The new powers will allow for an “intelligence-gathering” system whereby licensed kerbside bin collection companies will pass on the Eircodes of paying customers to authorities.
A database will then be used to pinpoint neighbours with no known waste-collection service, who will be suspected of using illegal services.
Could this be the Irish stazi style information collection solution?
Those found not to have satisfactory waste arrangements face a €75 fixed-penalty notice and given 21 days to pay to avoid a prosecution.
Repeat offenders can be hit with fines of up to €2,500 if brought before the courts, while persistent contravention could be met with penalties of €500 for every day of the continued breach after conviction.
So, what’s the problem?
This is going to create problems and raise issues.

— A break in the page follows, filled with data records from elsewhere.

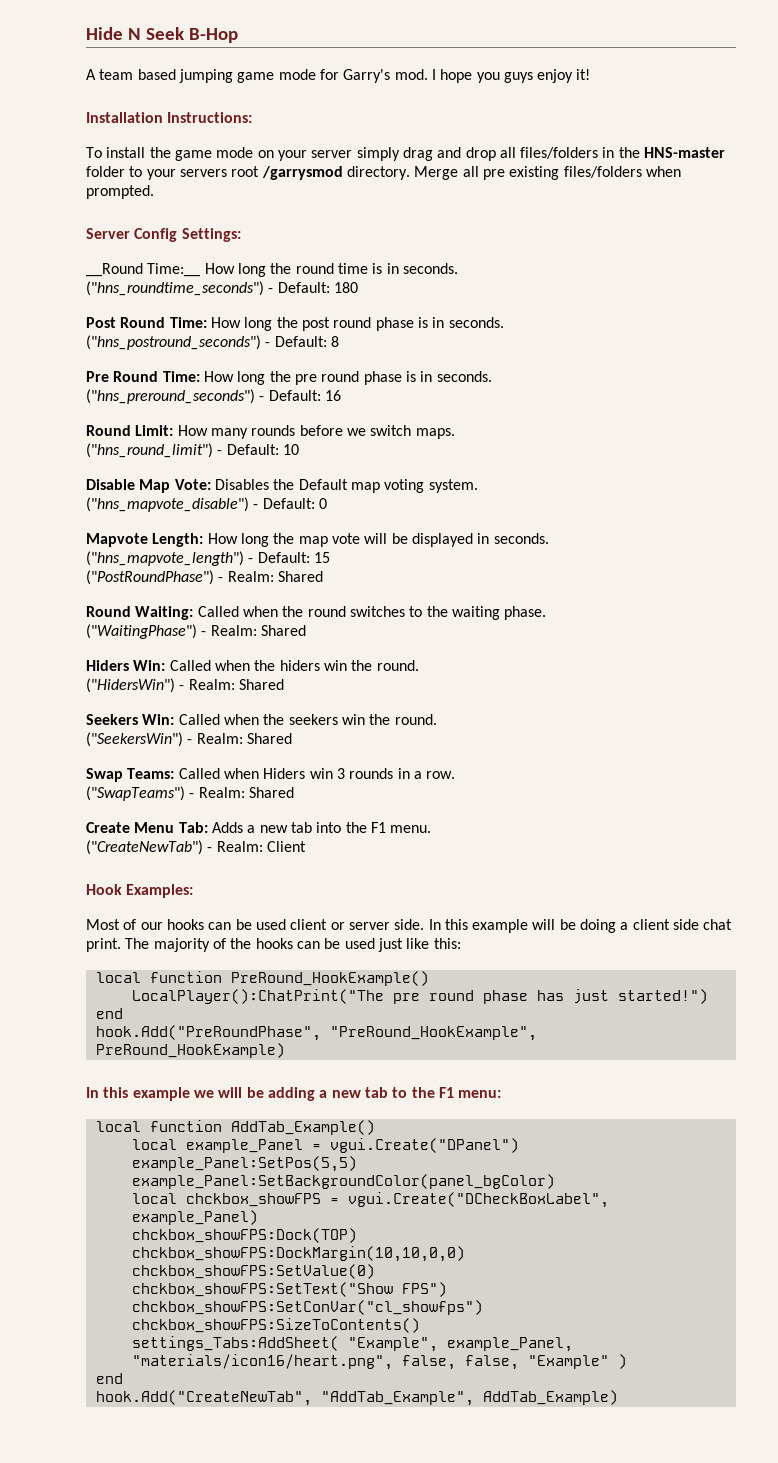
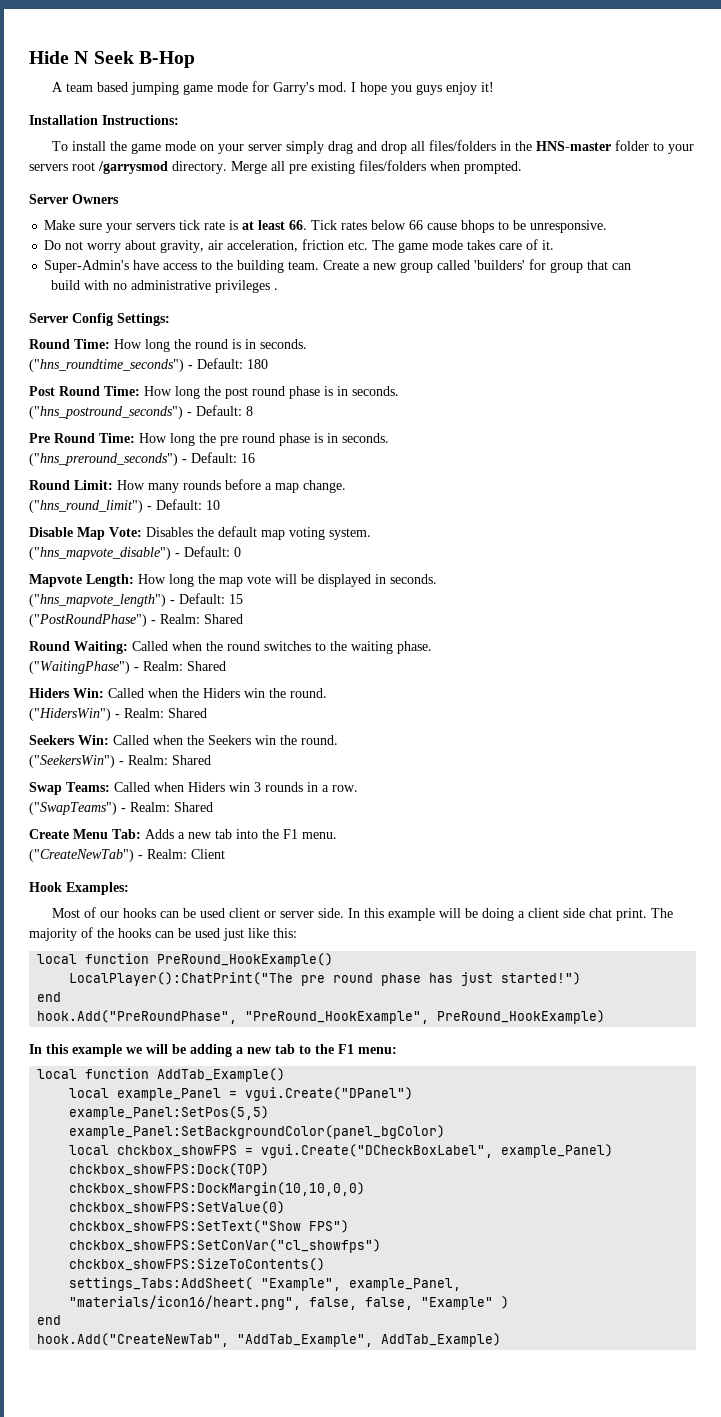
+ Server Owners
+ Make sure your servers tick rate is at least 66. Tick rates below 66 cause bhops to be unresponsive.
+ Do not worry about gravity, air acceleration, friction etc. The game mode takes care of it.
+ Super-Admin's have access to the building team. Create a new group called 'builders' for group that can
+ build with no administrative privileges .
- __Round Time:__ How long the round time is in seconds.
+ Round Time: How long the round is in seconds.
- Round Limit: How many rounds before we switch maps.
+ Round Limit: How many rounds before a map change.
- Disable Map Vote: Disables the Default map voting system.
+ Disable Map Vote: Disables the default map voting system.
- Hiders Win: Called when the hiders win the round.
+ Hiders Win: Called when the Hiders win the round.
- Seekers Win: Called when the seekers win the round.
+ Seekers Win: Called when the Seekers win the round.

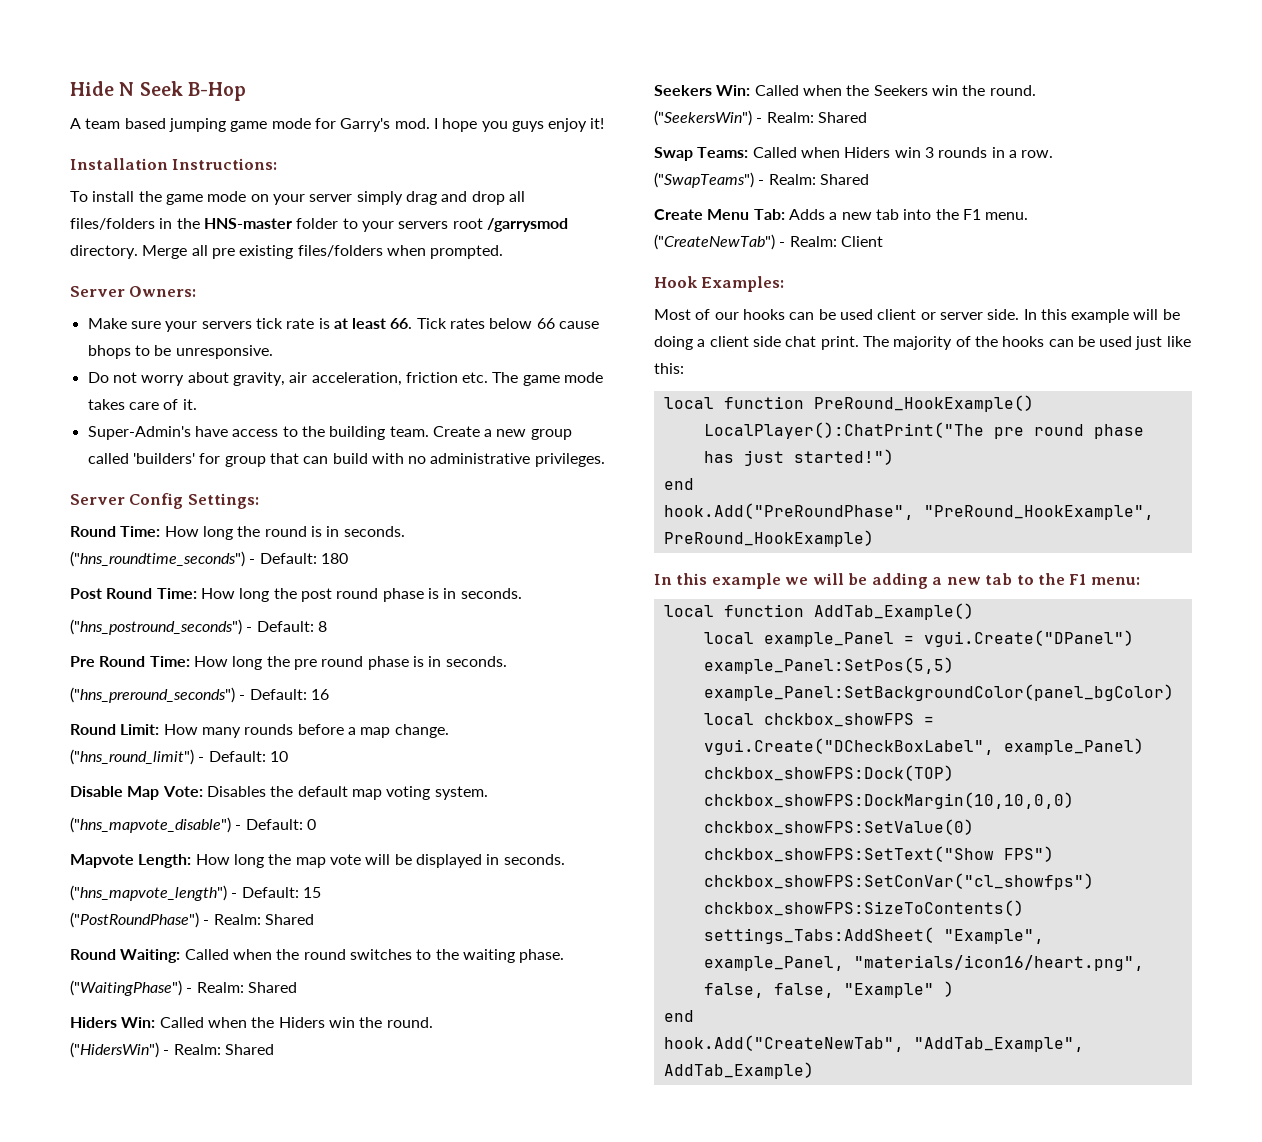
- Server Owners
+ Server Owners:
- Create a new group called 'builders' for group that can
- build with no administrative privileges .
+ Create a new group called 'builders' for group that can build with no administrative privileges.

There are two main reasons we think this is a crazy idea.
The Good are alienated.
here are quite a few people who regularly use civic amenity sites, do not produce lots of garbage and obey the law. These will become suspects. Lots of small households do not need regular collections for low volumes of waste. So they bring their own waste to amenity sites and pay the entry fees as they need to. This is more economic than paying standing fees (e.g. €22 per month and lift fees or pay by weight charges, which now also fall due on recycle bins).
Many will share a bin with neighbours if they do not have enough material for full bins. Other folk will simply look for the cheapest method to dispose of low volumes. They may well take bags to public litter bins or shopping centre public bins (I have seen this on a few occasions). All that is tolerable as they are disposing of their waste in a correct way. It does not end up strewn on country roads.
Some other people, the cohort that need to be found- may be using illegal cheaper operators – the ‘man in the van’ type operation – for occasional loads or even illegally dumping or burning their waste.
Now if you are a Ner0 or Zero Waster you take pride in being able to avoid waste or keep it so low that your bin is never needed. You will probably have a big avoidance, refuse, reuse programme in operation to cut waste off at source (from consuming lots of stuff that is over packaged). You will have a composter for food waste and recycle at the civic amenity. So under this scheme you will stick out like a – well, an illegal dumper suspect. How crazy is that. You will have to educate your friendly inspector when he/she call in the techniques to keep waste down to Zero and keep all receipts for civic amenity usage. Instead of being suspected you deserve to be lauded and rewarded. But this proposal will not do so! Zero Wasters, the very people who are the best ambassadors and enthusiasts for the whole campaign, will be alienated.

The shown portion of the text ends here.